__Problem__
Write the data below out again, unchanged.

__Data provided__
== Segment start ==
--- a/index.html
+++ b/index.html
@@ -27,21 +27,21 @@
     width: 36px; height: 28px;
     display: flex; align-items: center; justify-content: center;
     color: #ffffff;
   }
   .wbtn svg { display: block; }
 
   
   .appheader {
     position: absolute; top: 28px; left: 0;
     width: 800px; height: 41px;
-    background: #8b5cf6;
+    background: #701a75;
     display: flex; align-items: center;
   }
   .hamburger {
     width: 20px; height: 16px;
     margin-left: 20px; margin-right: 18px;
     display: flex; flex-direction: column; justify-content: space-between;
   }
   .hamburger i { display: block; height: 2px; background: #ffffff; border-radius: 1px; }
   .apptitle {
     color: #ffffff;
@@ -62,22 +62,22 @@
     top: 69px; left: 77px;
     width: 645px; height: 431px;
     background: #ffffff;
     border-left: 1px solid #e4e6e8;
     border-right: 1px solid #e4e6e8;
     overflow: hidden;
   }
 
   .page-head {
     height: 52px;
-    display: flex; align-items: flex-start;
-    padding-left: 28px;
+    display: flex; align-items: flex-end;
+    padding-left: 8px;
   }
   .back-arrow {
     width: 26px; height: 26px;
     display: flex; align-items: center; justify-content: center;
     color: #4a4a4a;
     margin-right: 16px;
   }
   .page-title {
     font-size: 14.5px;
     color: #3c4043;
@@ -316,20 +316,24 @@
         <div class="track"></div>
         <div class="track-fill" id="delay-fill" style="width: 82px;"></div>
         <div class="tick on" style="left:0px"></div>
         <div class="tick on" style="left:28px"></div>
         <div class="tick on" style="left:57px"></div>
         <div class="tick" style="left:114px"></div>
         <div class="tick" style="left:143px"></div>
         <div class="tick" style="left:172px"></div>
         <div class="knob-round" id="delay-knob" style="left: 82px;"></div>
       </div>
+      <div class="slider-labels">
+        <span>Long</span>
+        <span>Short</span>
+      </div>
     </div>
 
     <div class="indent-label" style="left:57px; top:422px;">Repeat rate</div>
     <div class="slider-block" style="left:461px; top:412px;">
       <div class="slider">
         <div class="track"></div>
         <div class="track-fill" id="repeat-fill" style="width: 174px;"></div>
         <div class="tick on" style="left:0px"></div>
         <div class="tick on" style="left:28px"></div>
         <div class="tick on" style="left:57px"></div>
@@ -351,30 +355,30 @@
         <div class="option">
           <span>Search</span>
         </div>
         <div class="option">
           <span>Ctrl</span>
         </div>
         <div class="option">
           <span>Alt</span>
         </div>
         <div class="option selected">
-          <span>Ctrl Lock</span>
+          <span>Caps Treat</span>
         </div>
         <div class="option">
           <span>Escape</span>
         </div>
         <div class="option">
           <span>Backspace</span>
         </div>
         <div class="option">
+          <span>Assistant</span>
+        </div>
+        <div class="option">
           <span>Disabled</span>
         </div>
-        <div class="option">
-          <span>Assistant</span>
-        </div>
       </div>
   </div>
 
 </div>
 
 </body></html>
== Segment end ==
__Task response__
--- a/index.html
+++ b/index.html
@@ -27,21 +27,21 @@
     width: 36px; height: 28px;
     display: flex; align-items: center; justify-content: center;
     color: #ffffff;
   }
   .wbtn svg { display: block; }
 
   
   .appheader {
     position: absolute; top: 28px; left: 0;
     width: 800px; height: 41px;
-    background: #8b5cf6;
+    background: #701a75;
     display: flex; align-items: center;
   }
   .hamburger {
     width: 20px; height: 16px;
     margin-left: 20px; margin-right: 18px;
     display: flex; flex-direction: column; justify-content: space-between;
   }
   .hamburger i { display: block; height: 2px; background: #ffffff; border-radius: 1px; }
   .apptitle {
     color: #ffffff;
@@ -62,22 +62,22 @@
     top: 69px; left: 77px;
     width: 645px; height: 431px;
     background: #ffffff;
     border-left: 1px solid #e4e6e8;
     border-right: 1px solid #e4e6e8;
     overflow: hidden;
   }
 
   .page-head {
     height: 52px;
-    display: flex; align-items: flex-start;
-    padding-left: 28px;
+    display: flex; align-items: flex-end;
+    padding-left: 8px;
   }
   .back-arrow {
     width: 26px; height: 26px;
     display: flex; align-items: center; justify-content: center;
     color: #4a4a4a;
     margin-right: 16px;
   }
   .page-title {
     font-size: 14.5px;
     color: #3c4043;
@@ -316,20 +316,24 @@
         <div class="track"></div>
         <div class="track-fill" id="delay-fill" style="width: 82px;"></div>
         <div class="tick on" style="left:0px"></div>
         <div class="tick on" style="left:28px"></div>
         <div class="tick on" style="left:57px"></div>
         <div class="tick" style="left:114px"></div>
         <div class="tick" style="left:143px"></div>
         <div class="tick" style="left:172px"></div>
         <div class="knob-round" id="delay-knob" style="left: 82px;"></div>
       </div>
+      <div class="slider-labels">
+        <span>Long</span>
+        <span>Short</span>
+      </div>
     </div>
 
     <div class="indent-label" style="left:57px; top:422px;">Repeat rate</div>
     <div class="slider-block" style="left:461px; top:412px;">
       <div class="slider">
         <div class="track"></div>
         <div class="track-fill" id="repeat-fill" style="width: 174px;"></div>
         <div class="tick on" style="left:0px"></div>
         <div class="tick on" style="left:28px"></div>
         <div class="tick on" style="left:57px"></div>
@@ -351,30 +355,30 @@
         <div class="option">
           <span>Search</span>
         </div>
         <div class="option">
           <span>Ctrl</span>
         </div>
         <div class="option">
           <span>Alt</span>
         </div>
         <div class="option selected">
-          <span>Ctrl Lock</span>
+          <span>Caps Treat</span>
         </div>
         <div class="option">
           <span>Escape</span>
         </div>
         <div class="option">
           <span>Backspace</span>
         </div>
         <div class="option">
+          <span>Assistant</span>
+        </div>
+        <div class="option">
           <span>Disabled</span>
         </div>
-        <div class="option">
-          <span>Assistant</span>
-        </div>
       </div>
   </div>
 
 </div>
 
 </body></html>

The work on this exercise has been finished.